------ Entries supplied

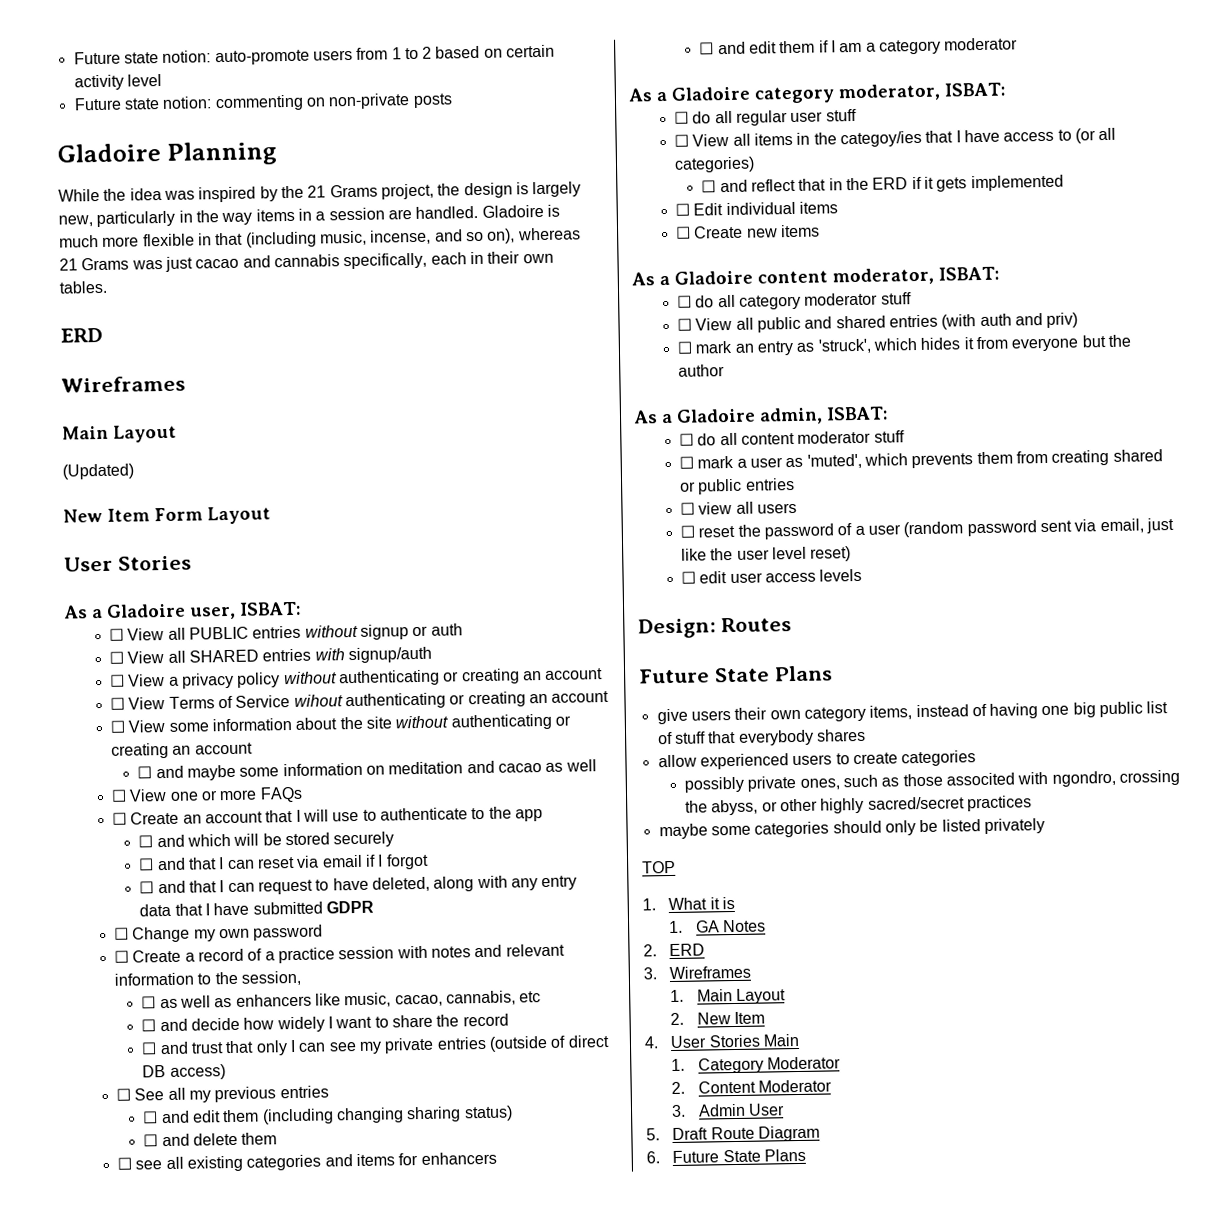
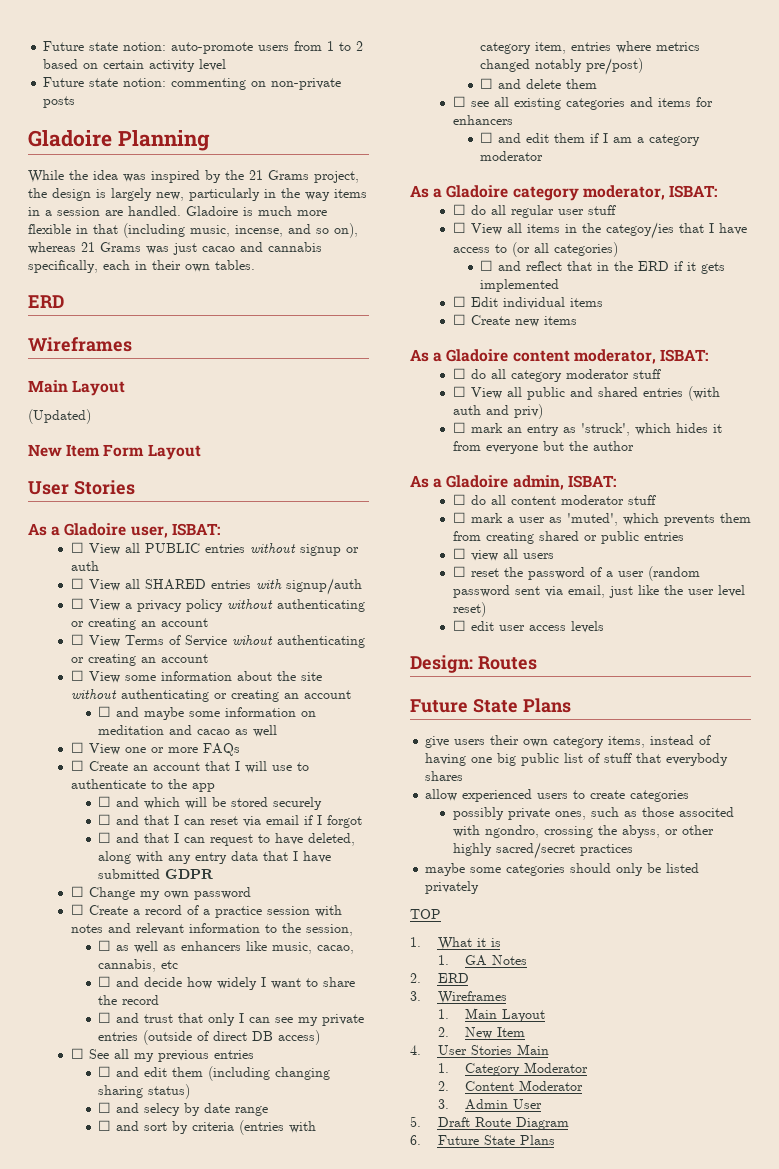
+ ☐ and selecy by date range
+ ☐ and sort by criteria (entries with category item, entries where metrics changed notably pre/post)

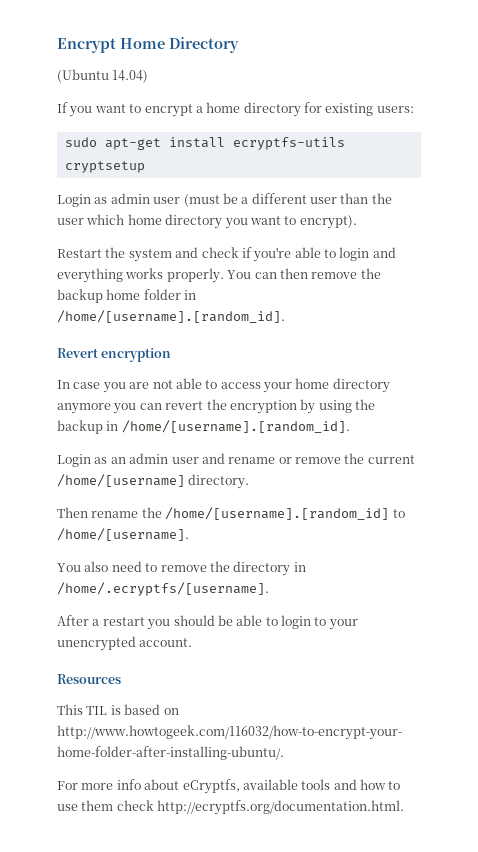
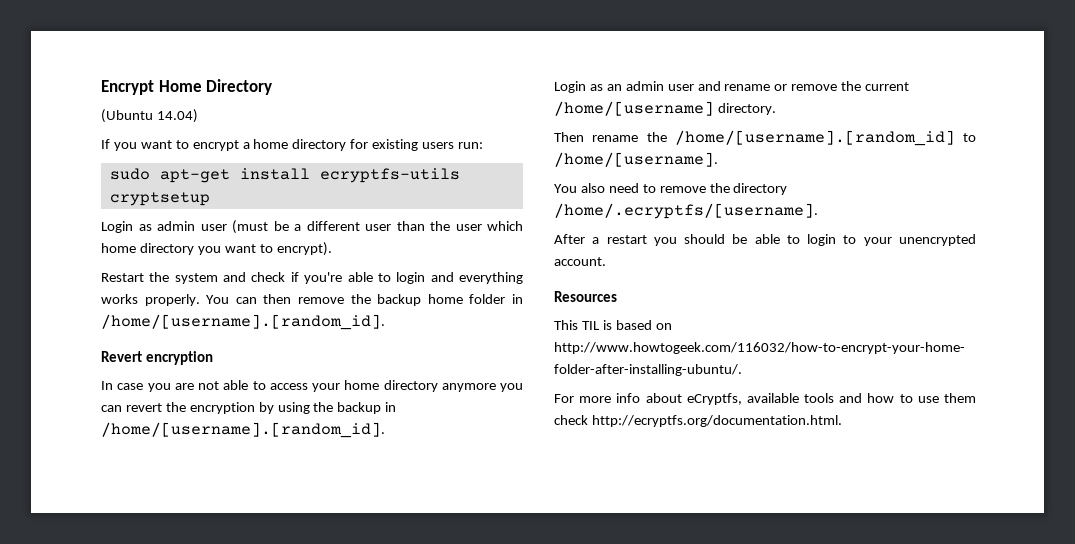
- If you want to encrypt a home directory for existing users:
+ If you want to encrypt a home directory for existing users run:
- You also need to remove the directory in /home/.ecryptfs/[username].
+ You also need to remove the directory /home/.ecryptfs/[username].

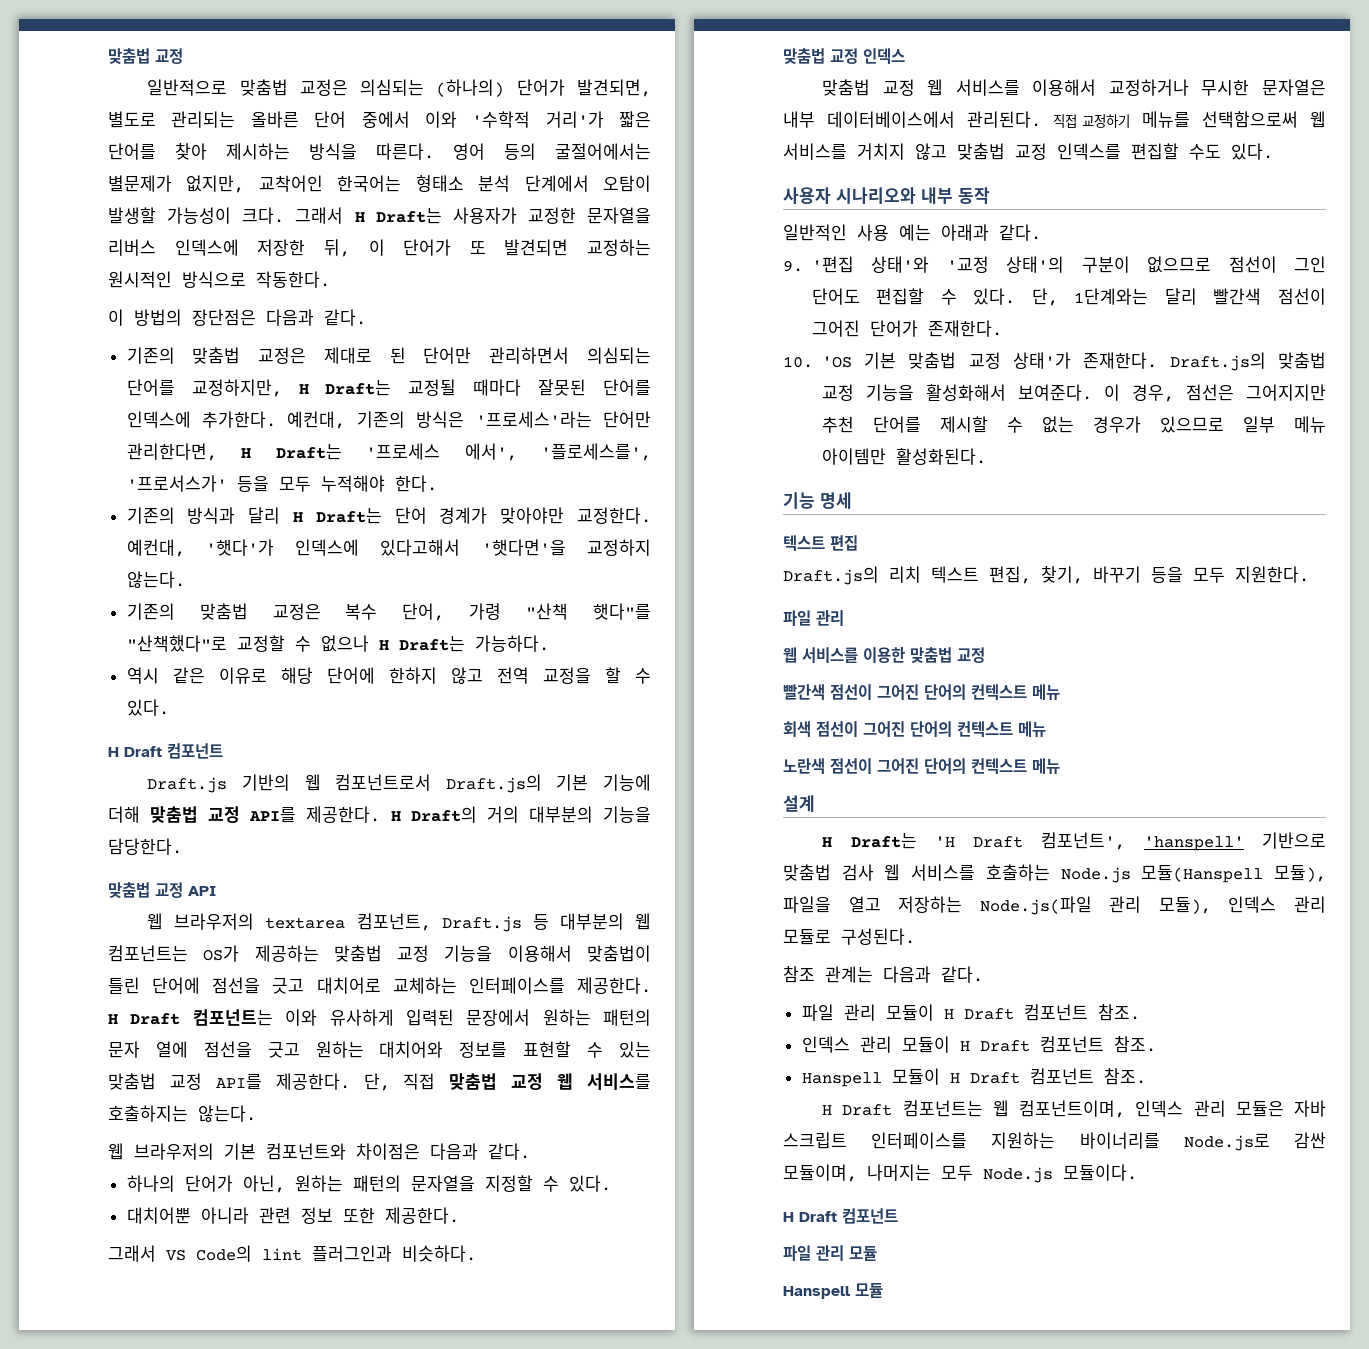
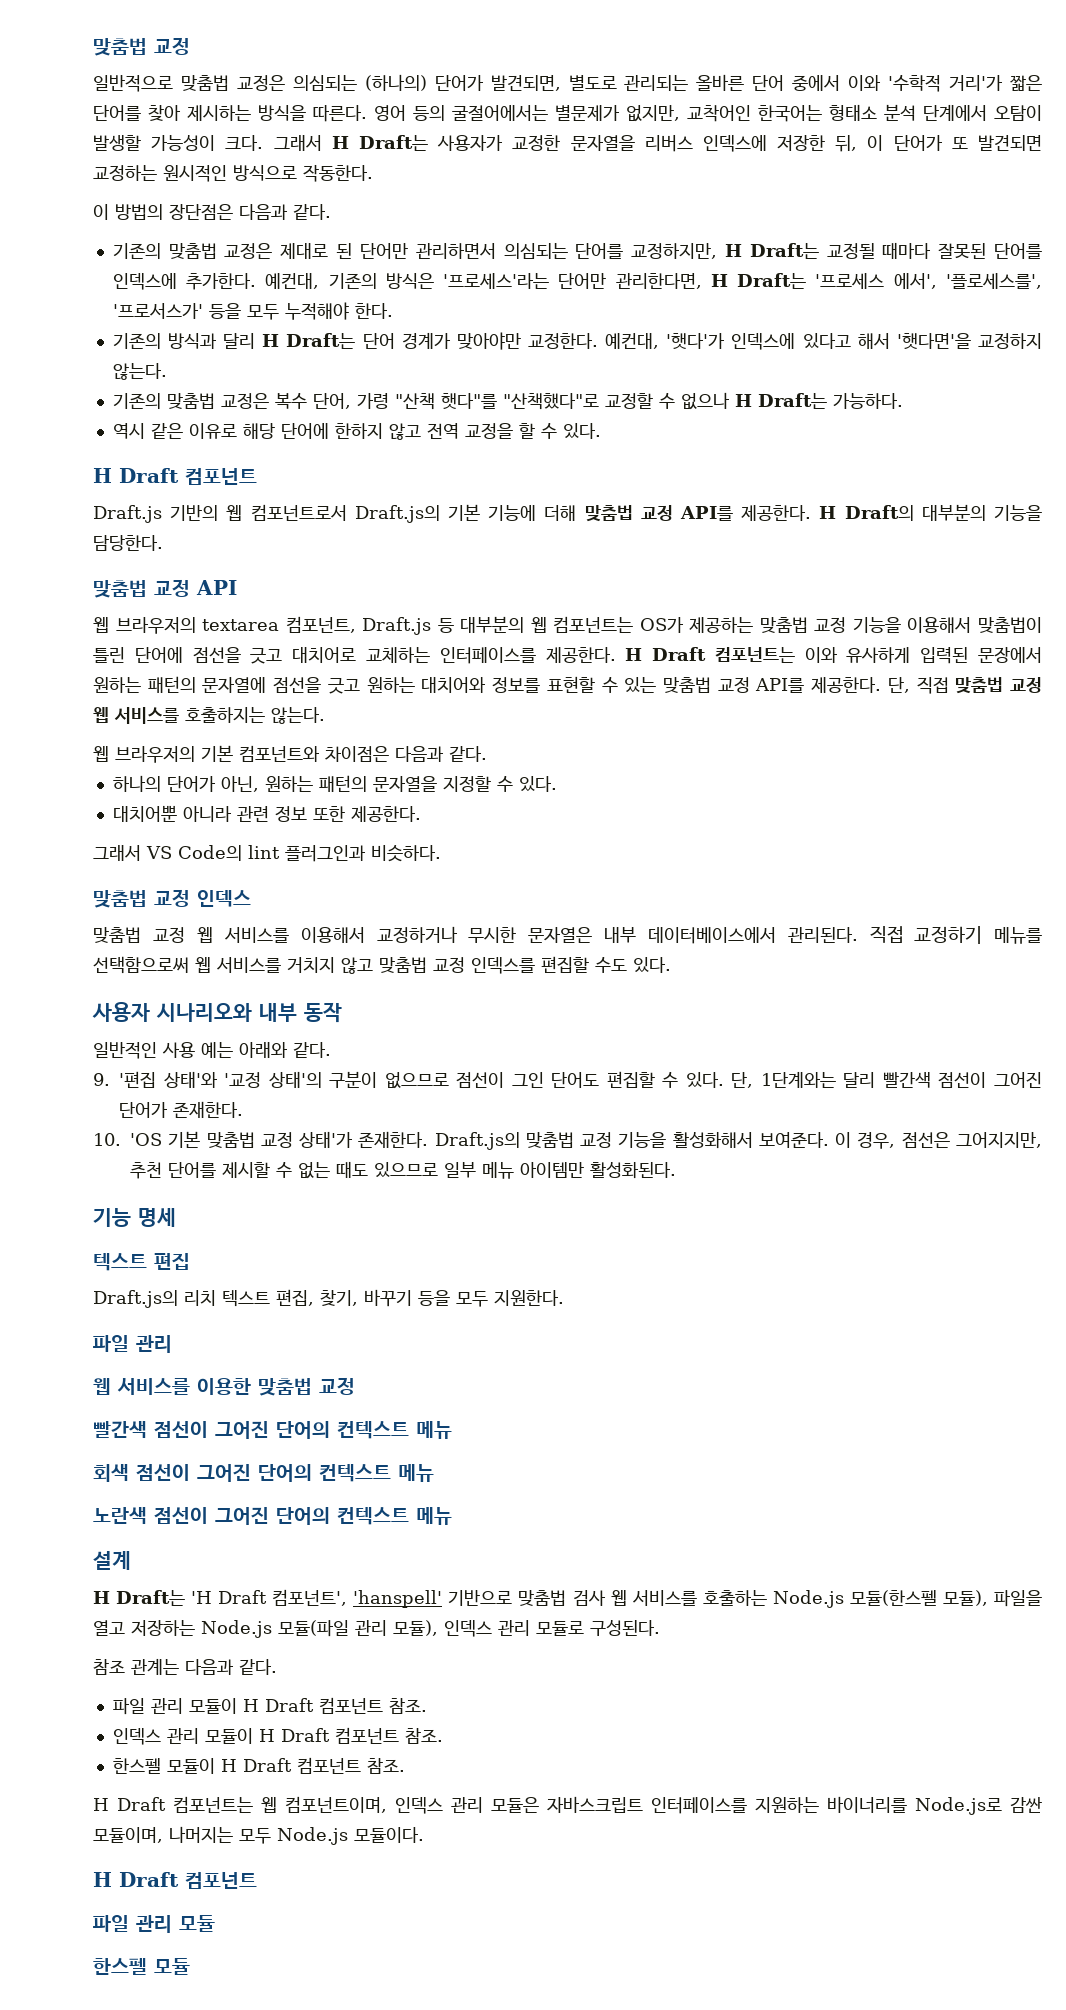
- 예컨대, '햇다'가 인덱스에 있다고해서 '햇다면'을 교정하지 않는다.
+ 예컨대, '햇다'가 인덱스에 있다고 해서 '햇다면'을 교정하지 않는다.
- H Draft의 거의 대부분의 기능을 담당한다.
+ H Draft의 대부분의 기능을 담당한다.
- H Draft 컴포넌트는 이와 유사하게 입력된 문장에서 원하는 패턴의 문자 열에 점선을 긋고 원하는 대치어와 정보를 표현할 수 있는 맞춤법 교정 API를 제공한다.
+ H Draft 컴포넌트는 이와 유사하게 입력된 문장에서 원하는 패턴의 문자열에 점선을 긋고 원하는 대치어와 정보를 표현할 수 있는 맞춤법 교정 API를 제공한다.
- 일반적인 사용 예는 아래과 같다.
+ 일반적인 사용 예는 아래와 같다.
- 이 경우, 점선은 그어지지만 추천 단어를 제시할 수 없는 경우가 있으므로 일부 메뉴 아이템만 활성화된다.
+ 이 경우, 점선은 그어지지만, 추천 단어를 제시할 수 없는 때도 있으므로 일부 메뉴 아이템만 활성화된다.
- H Draft는 'H Draft 컴포넌트', 'hanspell' 기반으로 맞춤법 검사 웹 서비스를 호출하는 Node.js 모듈(Hanspell 모듈), 파일을 열고 저장하는 Node.js(파일 관리 모듈), 인덱스 관리 모듈로 구성된다.
+ H Draft는 'H Draft 컴포넌트', 'hanspell' 기반으로 맞춤법 검사 웹 서비스를 호출하는 Node.js 모듈(한스펠 모듈), 파일을 열고 저장하는 Node.js 모듈(파일 관리 모듈), 인덱스 관리 모듈로 구성된다.
- Hanspell 모듈이 H Draft 컴포넌트 참조.
+ 한스펠 모듈이 H Draft 컴포넌트 참조.
- H Draft 컴포넌트는 웹 컴포넌트이며, 인덱스 관리 모듈은 자바 스크립트 인터페이스를 지원하는 바이너리를 Node.js로 감싼 모듈이며, 나머지는 모두 Node.js 모듈이다.
+ H Draft 컴포넌트는 웹 컴포넌트이며, 인덱스 관리 모듈은 자바스크립트 인터페이스를 지원하는 바이너리를 Node.js로 감싼 모듈이며, 나머지는 모두 Node.js 모듈이다.
- Hanspell 모듈
+ 한스펠 모듈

------------

* **Exercise directions**: A word-for-word copy of the material is required; pictures stay out of it.

* **Task answer**:
+ ☐ and selecy by date range
+ ☐ and sort by criteria (entries with category item, entries where metrics changed notably pre/post)

- If you want to encrypt a home directory for existing users:
+ If you want to encrypt a home directory for existing users run:
- You also need to remove the directory in /home/.ecryptfs/[username].
+ You also need to remove the directory /home/.ecryptfs/[username].

- 예컨대, '햇다'가 인덱스에 있다고해서 '햇다면'을 교정하지 않는다.
+ 예컨대, '햇다'가 인덱스에 있다고 해서 '햇다면'을 교정하지 않는다.
- H Draft의 거의 대부분의 기능을 담당한다.
+ H Draft의 대부분의 기능을 담당한다.
- H Draft 컴포넌트는 이와 유사하게 입력된 문장에서 원하는 패턴의 문자 열에 점선을 긋고 원하는 대치어와 정보를 표현할 수 있는 맞춤법 교정 API를 제공한다.
+ H Draft 컴포넌트는 이와 유사하게 입력된 문장에서 원하는 패턴의 문자열에 점선을 긋고 원하는 대치어와 정보를 표현할 수 있는 맞춤법 교정 API를 제공한다.
- 일반적인 사용 예는 아래과 같다.
+ 일반적인 사용 예는 아래와 같다.
- 이 경우, 점선은 그어지지만 추천 단어를 제시할 수 없는 경우가 있으므로 일부 메뉴 아이템만 활성화된다.
+ 이 경우, 점선은 그어지지만, 추천 단어를 제시할 수 없는 때도 있으므로 일부 메뉴 아이템만 활성화된다.
- H Draft는 'H Draft 컴포넌트', 'hanspell' 기반으로 맞춤법 검사 웹 서비스를 호출하는 Node.js 모듈(Hanspell 모듈), 파일을 열고 저장하는 Node.js(파일 관리 모듈), 인덱스 관리 모듈로 구성된다.
+ H Draft는 'H Draft 컴포넌트', 'hanspell' 기반으로 맞춤법 검사 웹 서비스를 호출하는 Node.js 모듈(한스펠 모듈), 파일을 열고 저장하는 Node.js 모듈(파일 관리 모듈), 인덱스 관리 모듈로 구성된다.
- Hanspell 모듈이 H Draft 컴포넌트 참조.
+ 한스펠 모듈이 H Draft 컴포넌트 참조.
- H Draft 컴포넌트는 웹 컴포넌트이며, 인덱스 관리 모듈은 자바 스크립트 인터페이스를 지원하는 바이너리를 Node.js로 감싼 모듈이며, 나머지는 모두 Node.js 모듈이다.
+ H Draft 컴포넌트는 웹 컴포넌트이며, 인덱스 관리 모듈은 자바스크립트 인터페이스를 지원하는 바이너리를 Node.js로 감싼 모듈이며, 나머지는 모두 Node.js 모듈이다.
- Hanspell 모듈
+ 한스펠 모듈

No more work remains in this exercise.